Evaluate 0.03125 to the power of negative 0.2.

So to approach this question, we’re going to do three things. We’re going to change our decimal number into a fraction. We might not always need to do this, but it will be helpful in this question. We’re going to change our negative exponent into a positive exponent. And we’re going to change our 0.2 in the exponent into a fraction. We can do these three things in any order. Let’s start by looking at our decimal number. Now, you may say this as the value 0.03125 or as three thousand one hundred twenty-five hundred thousandths. In either case, it’s equivalent to the fraction 3125 over 100000.

And the next step is to simplify it. So let’s divide our numerator and denominator by 25 which is 125 over 4000. We can see since our 125 ends in a five and the 4000 ends in zero, then we must be able to divide by at least five. And in fact, we could see that 25 will go into both numbers. In fact, we can divide again by 25 on our numerator on a denominator giving us five over 800. And the final division by five will give us the fully simplified fraction one over 32. Now, we can write our decimal number to the power of negative 0.2 as one over 32 to the power of negative 0.2. So we have changed our decimal number to a fraction. So let’s change this negative exponent into a positive one.

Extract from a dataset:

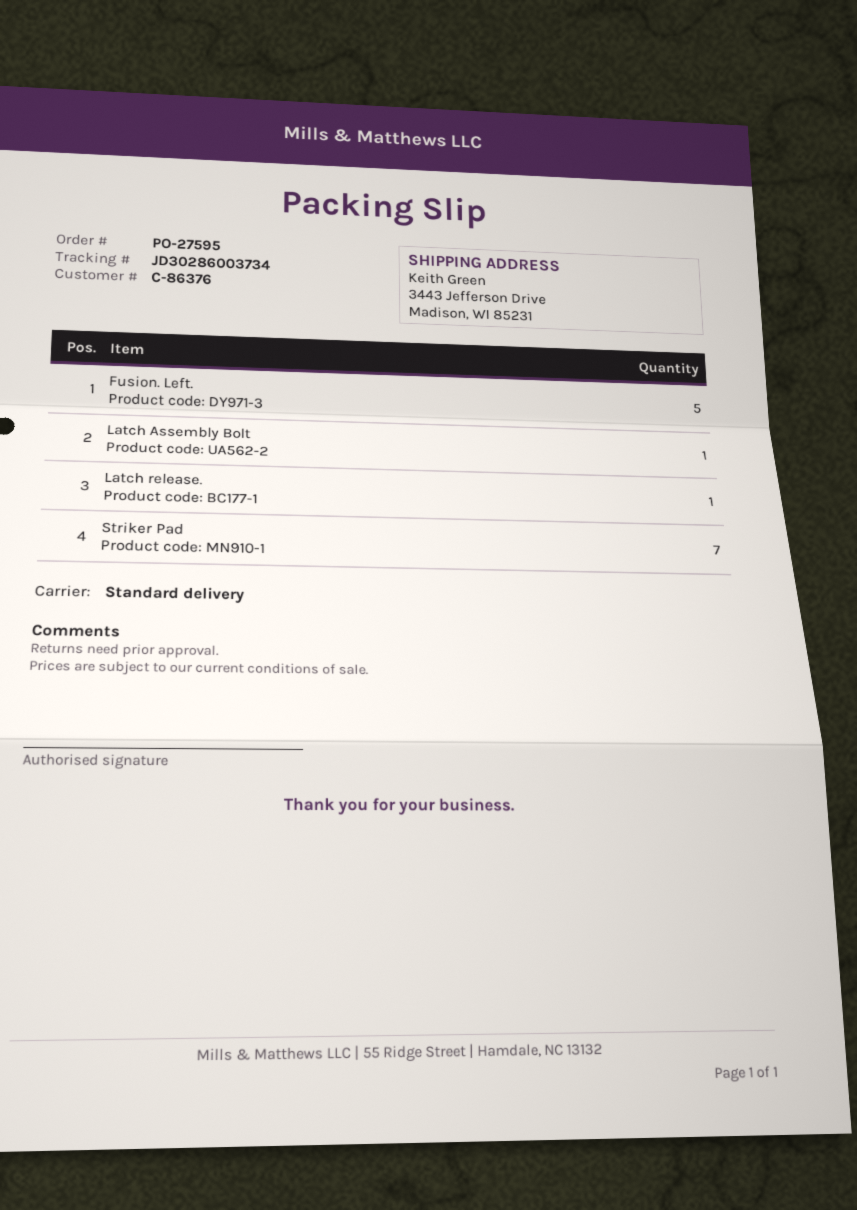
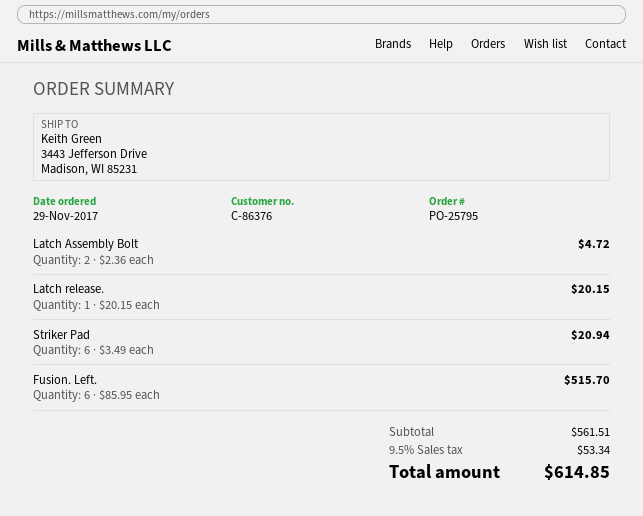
order number: PO-27595 -> PO-25795
Fusion. Left.: 5 -> 6
Latch Assembly Bolt: 1 -> 2
Striker Pad: 7 -> 6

To do this, we’re going to use the exponent rule that says that if we have a negative exponent, for example, 𝑎 to the power of negative 𝑛, then we can write this as one over 𝑎 to the 𝑛. In other words, we take the reciprocal of a number and the negative exponents becomes a positive exponent. So for our value then, our one over 32 will become 32 and the negative exponent of negative 0.2 will become 0.2. Now, we’ve changed our negative exponent to a positive exponent. Let’s move on then to changing our exponent into a fraction. Thinking about 0.2 then or saying it as two-tenth would give us a fraction two over 10. This could be simplified to one-fifth. Therefore, 32 to the part of 0.2 is equivalent to 32 to the power of one-fifth.

And what do we mean by to the power of one-fifth? Well, that’s the same as taking the fifth root, which we can write as the fifth root of 32. We write this as a small five next to a root symbol. And we’re careful not to confuse it with five times the square root. To find the fifth root of 32, we’re really asking which value of 𝑥 will give us 𝑥 times 𝑥 times 𝑥 times 𝑥 times 𝑥 to give us 32. And since the value two would work, then our answer to the fifth root of 32 is two. So we completed all three steps. And a reminder that we can do those in any order to give us our final answer of two.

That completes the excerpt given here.